Больше не русская драма: зачем Трамп ворошит воспоминания о погибших в Сирии российских наемниках

20/04/2018 - 22:55 (по МСК) Олег Кашин
Поддержать ДО ДЬ

В новой колонке Олег Кашин пытается понять зачем Дональд Трамп внезапно вспомнил про февральскую историю с гибелью российских наемников под Дейр-эз-Зором и приходит к выводу, что теперь она намного важнее для администрации США, чем для российской.
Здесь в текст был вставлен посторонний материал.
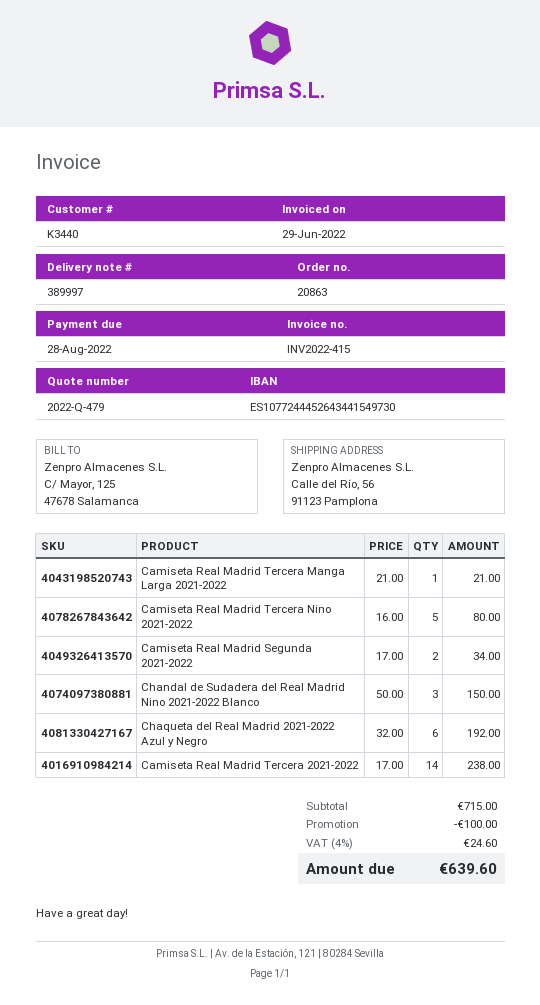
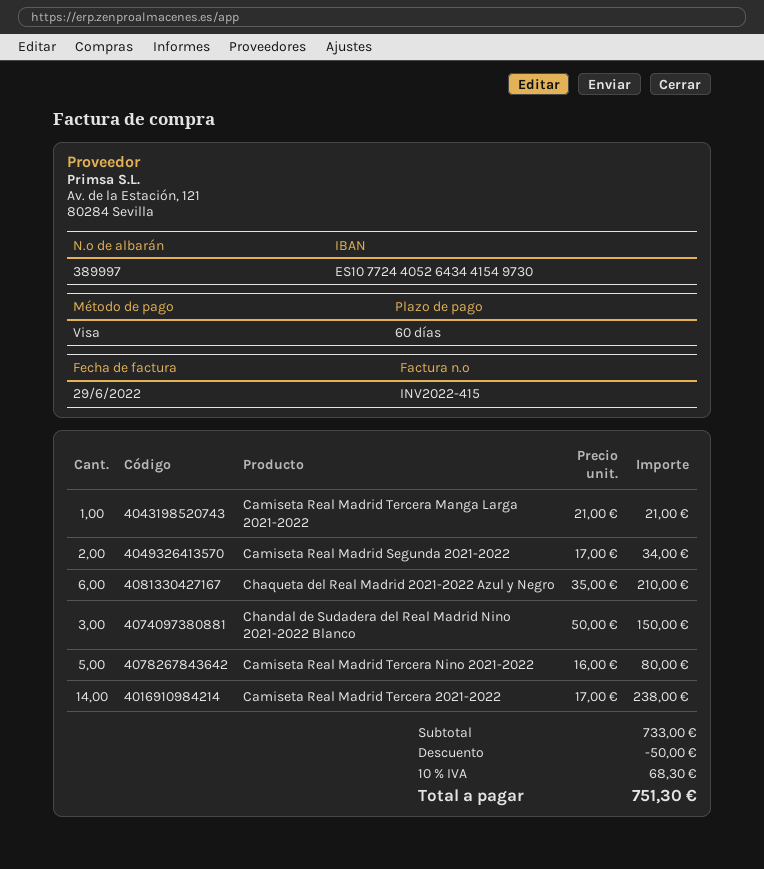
bank account: ES1077244452643441549730 -> ES1077244052643441549730
Chaqueta del Real Madrid 2021-2022 Azul y Negro: 6 x 32.00 = 192.00 -> 6 x 35.00 = 210.00
subtotal: 715.00 -> 733.00
discount: 100.00 -> 50.00
tax: 4% = 24.60 -> 10% = 68.30
total: 639.60 -> 751.30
Я даже не помню, писал я об этом в феврале или нет; на некоторых сайтах в рамках борьбы с «фейк ньюс» ставят такую плашку — надежный источник, или новость, требующая подтверждения, — и вот история про февральский бой с участием российских ЧВК-шников два месяца назад так и зависла на стадии «требует подтверждения», потому что сначала в соцсетях писали про сотни погибших, но это соцсети, потом у Блумберг и Рейтера было тоже что-то, основанное на анонимных данных, потом Мария Захарова сказала, что погибших пять или семь, но неизвестно даже, все ли они россияне. Там еще все осложнялось тем, что в исходных утечках речь шла о том, что российскую колонну расстреляли американские военные, которые не стесняются того, что это американские военные, безо всяких прокси, и если официальная Москва признает сам факт такого столкновения, то это будет какой-то невероятный прецедент векового масштаба. Таких прецедентов все боятся, и когда российское государство, смущаясь, уходит от темы, его, в общем, можно понять. В отличие от Донбасса, когда предметом спора — страшного спора, конечно, — была война всего лишь с Украиной, сейчас, в этом феврале, люди, которые шумели и кричали, что вот, американские военные убили сотню или больше российских «почти военных» выглядели буквально разжигателями мировой войны, которой, в общем, никто не хочет, и даже вот это вечное журналистское — что если есть сотни погибших, то есть и сотни похорон, сотни семей, — звучало тут довольно вяло, никто не говорил об этом вслух, но всем хотелось поскорее перевернуть эту страницу, сойдясь на том, что история темная, но мало ли у нас темных историй.

И вот сейчас, когда у нас об этом все забыли, эхо прошедшей войны зазвучало из Вашингтона. Дважды на этой неделе американские официальные лица — ха, официальные. Первые лица, Помпео и сам Трамп, — вспомнили об этом бое и уже как о факте сказали о двух сотнях российских бойцов, убитых американскими военными. Трампу сейчас по каким-то его американским причинам выгодно об этом вспоминать. Он рассказывает об этом в контексте того, что он самый жесткий и самый эффективный президент. Это его дело, но об этом своем деле он говорит теми словами, которые касаются нас в России. И как-то опять повисает в воздухе вопрос — ну вот теперь это признано, по крайней мере, там, а тут что? Или ничего, или все будет хуже, поэтому надо грустно вздохнуть и жить как жили.

Неловкость потерь — самое странное явление этих лет, то есть не только этих, конечно, но сейчас, когда немного иначе, чем сто лет назад устроено потребление информации, все в среднем знают больше, и неловкости поэтому тоже больше. Об этом — моя колонка для Republic.

Казалось бы — тайное стало явным, февральская неподтвержденная новость превратилась в факт, и официальной Москве теперь придется отвечать на неприятные вопросы общества. Но тут сюжетная линия снова становится фантастической, и уже не про войну, а про Россию вообще, потому что как-то заранее понятно, что не будет ни вопросов, ни превращения тайного в явное, и вообще ничего не будет.

То, что в феврале было бы серьезным потрясением, в апреле превратилось даже в каком-то смысле подарок официальной Москве. Русская военная драма, помещенная в американский политический контекст, перестает быть русской драмой.

Трамп говорит о российских потерях не просто как о важном событии, он иллюстрирует этими потерями свои рассуждения о том, что на самом деле он самый жесткий по отношению к России политик, и прямолинейность американского лидера, в общем, позволяет безусловно отнести череду американских официальных воспоминаний о февральских событиях в Сирии к событиям американской политики и медийной реальности, а как она соотносится с российской — на этот счет есть идеальная иллюстрация в виде двух версий недавнего ракетного удара по той же Сирии, когда в одной из параллельных вселенных подсчитывают сбитые американские ракеты, а в другой говорят, что не была сбита ни одна. Воспоминания Трампа и его подчиненных об убитых американцами россиянах становятся в российской реальности не подтверждением считавшегося спорным факта, а дополнительным доказательством его спорности — бой «Вагнера» помещается куда-то туда, через запятую с делом Скрипалей и химической атакой в Сирии, то есть к событиям, по поводу которых в российском обществе уже есть консенсус, что там происходит что-то совсем мутное, и что правды все равно никто не скажет.